Keywords: Bioinformatics, Microbiology, Virology, Viral disease, Viral genetics, Norovirus, GII.3, Molecular evolution, VP1
Bioinformatics; Microbiology; Virology; Viral disease; Viral genetics; Norovirus; GII.3; Molecular evolution; VP1
1. Introduction
Noroviruses (NoVs) are nonenveloped RNA viruses belonging to the family Caliciviridae and genus Norovirus. Numerous previous reports have indicated that NoV is a major causative agent of acute gastroenteritis in humans of all ages (Patel et al., 2008; Robilotti et al., 2015; Mans, 2019). Indeed, NoV was responsible for >90% of patients with viral gastroenteritis, rendering this infection a major disease burden worldwide (Patel et al., 2008).
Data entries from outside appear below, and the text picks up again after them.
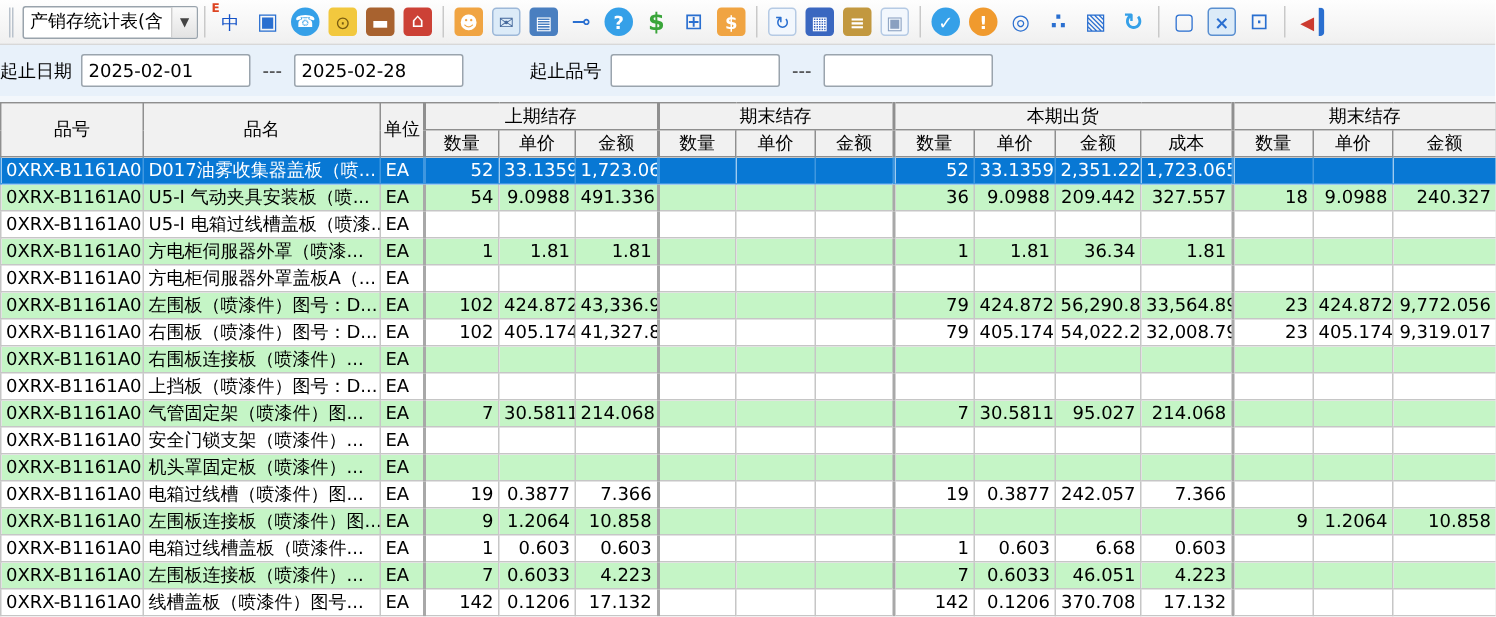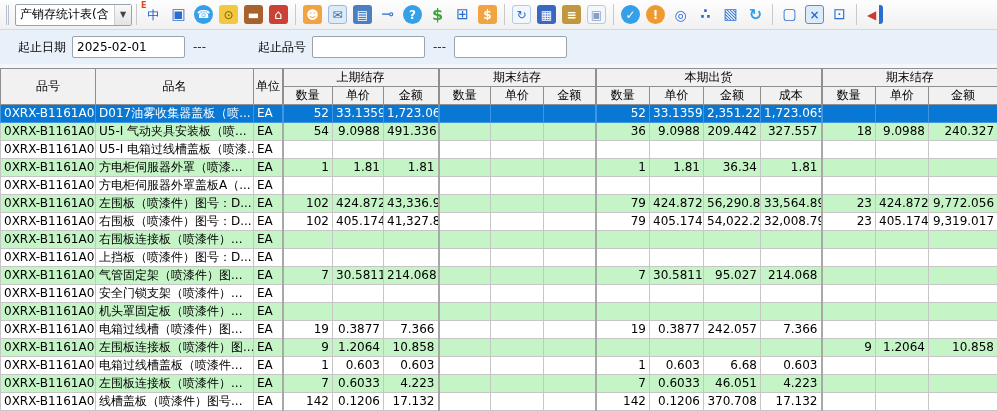--- a/index.html
+++ b/index.html
@@ -36,7 +36,6 @@
   
   .filterbar {
     height:34px; background:#e8f1fa; display:flex; align-items:center;
-    padding-left:18px;
   }
   .flabel { margin-right:6px; white-space:nowrap; }
   .filterbar input {

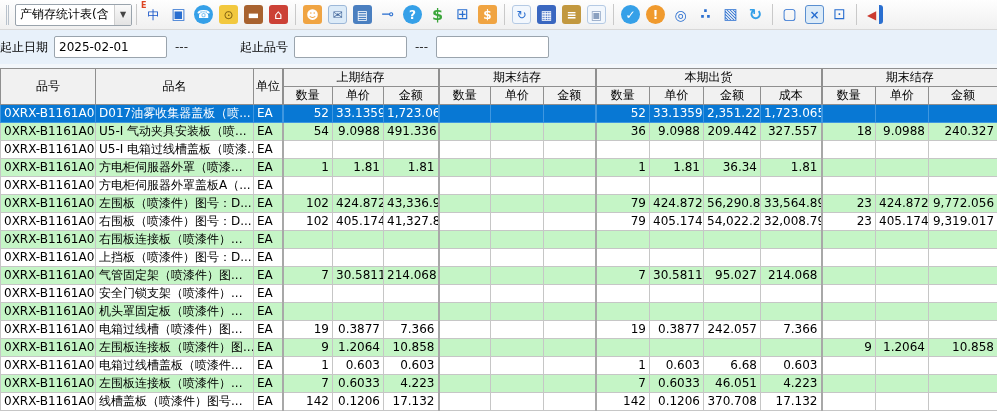--- a/index.html
+++ b/index.html
@@ -113,6 +113,7 @@
     <span class="flabel">起止日期</span>
     <input value="2025-02-01" style="">
     <span class="dash">---</span>
+    <input value="2025-02-28" style="">
     <span class="gap"></span>
     <span class="flabel">起止品号</span>
     <input value="" style="">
The NoV genome length is approximately 7.6 kb, comprising a single plus-strand RNA; the genome has three open reading frames (ORFs) and encodes eight proteins (Robilotti et al., 2015). ORF1 encodes six nonstructural proteins, including a protease and RNA-dependent RNA polymerase, whereas ORF2 encodes a capsid protein, VP1, as the major antigen (Robilotti et al., 2015). Moreover, ORF3 encodes another capsid protein, VP2, although its function remains unclear (Green, 2013). A previous report showed that NoV is classified into two genogroups [genogroup I (GI) and GII], which are detailed assigned to over 30 genotypes (GI.1–GI.9 and GII.1–GII.22) (Kroneman et al., 2013; Vinjé, 2015). Among them, compared with NoV GI viruses, NoV GII viruses are more dominantly detected in patients with acute gastroenteritis (Patel et al., 2008; Green, 2013). Moreover, some genotypes of GII viruses, such as GII.3, GII.4, GII.6, and GII.7, are frequently detected in these patients (Green, 2013). In particular, the genotype GII.4 suddenly emerged during the 2006/07 season and caused a pandemic of gastroenteritis worldwide (Tu et al., 2007; Motomura et al., 2008; Siebenga et al., 2009; Lam et al., 2012). Some previous reports have suggested that GII.3 is the predominant genotype in infants and children (Boon et al., 2011; Wangchuk et al., 2017; Boonchan et al., 2018; Liu et al., 2018). Indeed, GII.3 was the most frequently detected virus in children with gastroenteritis in Japan during 2003–2004 (Phan et al., 2006). To date, several molecular epidemiology and molecular evolutionary studies regarding certain prevalent genotypes, such as GII.2, GII.4, and GII.17, have been reported (Motoya et al., 2017; Parra et al., 2017; Siqueira et al., 2017; Mizukoshi et al., 2017; Nagasawa et al., 2018); however, studies investigating GII.3 evolution in detail are scarce. Here, to understand the characteristics of GII.3 evolution, we performed a molecular evolutionary study of the VP1 region of GII.3 detected in various countries.
2. Materials and methods
2.1. Strains
The full-length NoV VP1 nucleotide coding region were collected from GenBank in November 11, 2019. The collected sequences were assigned using a NoV genotyping tool (Kroneman et al., 2011), and the GII.3 genotype strains were selectively collected. Among them, those with ambiguous sequences and an unknown year of collection were omitted from the data. Moreover, the Recombination Detection Program v. 4.95 as previously described (7 methods, BOOTSCAN/RECSCAN, CHIMAERA, GENECONV, MAXCHI, RDP, SISCAN, and 3SEQ) was used for recombination analysis (Martin et al., 2015). Significance of the p-value was less than 0.001. Recombinant was determined when they were confirmed by > four of these methods. However, no recombinant regions were found. In this study, we used 239 full-length of the GII.3 VP1 sequences in the dataset (Table S1).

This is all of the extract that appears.